_Aim of the task_. Once the line with "- Just edit" is found in the entries below, repeat it and each following line exactly, up to and including the line with "requirements.txt to install needed packages". Add no other lines.

_Data to process_.
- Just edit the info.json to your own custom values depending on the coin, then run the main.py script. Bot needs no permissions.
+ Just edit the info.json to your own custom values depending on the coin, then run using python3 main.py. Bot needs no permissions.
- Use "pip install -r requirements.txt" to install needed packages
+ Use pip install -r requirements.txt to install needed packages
==
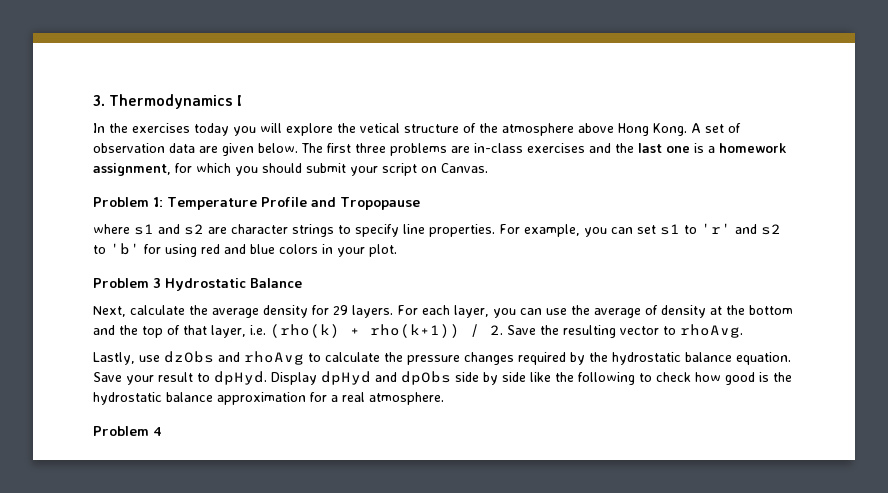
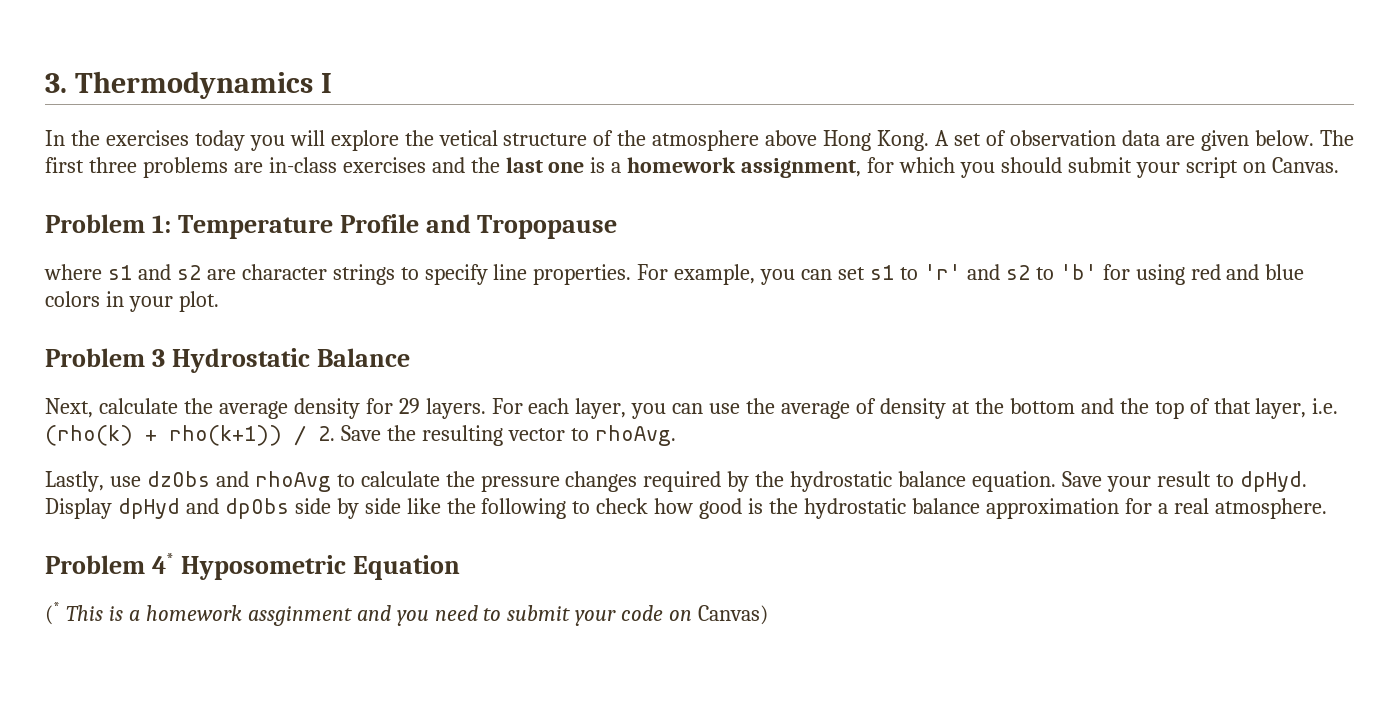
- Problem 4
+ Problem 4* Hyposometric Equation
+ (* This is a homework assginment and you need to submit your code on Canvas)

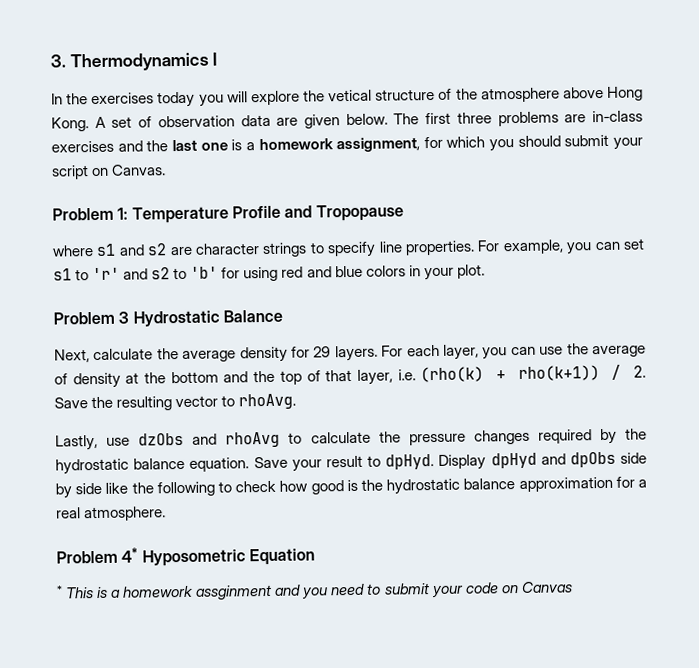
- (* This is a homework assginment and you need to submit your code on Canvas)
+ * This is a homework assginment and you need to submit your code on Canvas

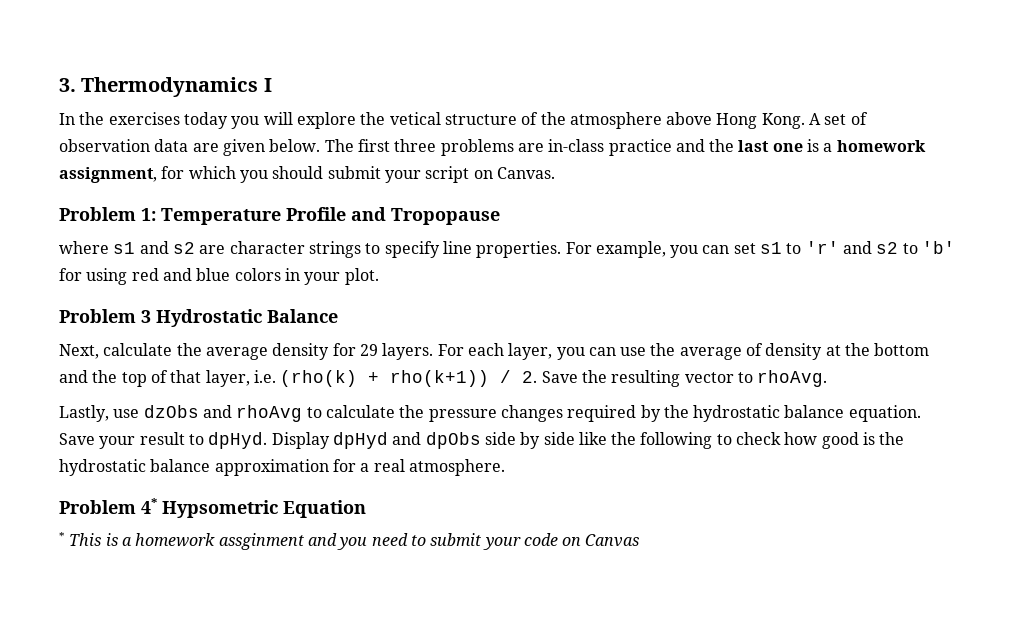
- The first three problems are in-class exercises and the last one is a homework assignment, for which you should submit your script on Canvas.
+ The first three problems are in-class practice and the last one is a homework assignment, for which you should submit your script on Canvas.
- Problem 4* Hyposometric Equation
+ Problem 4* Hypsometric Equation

_Your solution_.
- Just edit the info.json to your own custom values depending on the coin, then run the main.py script. Bot needs no permissions.
+ Just edit the info.json to your own custom values depending on the coin, then run using python3 main.py. Bot needs no permissions.
- Use "pip install -r requirements.txt" to install needed packages
+ Use pip install -r requirements.txt to install needed packages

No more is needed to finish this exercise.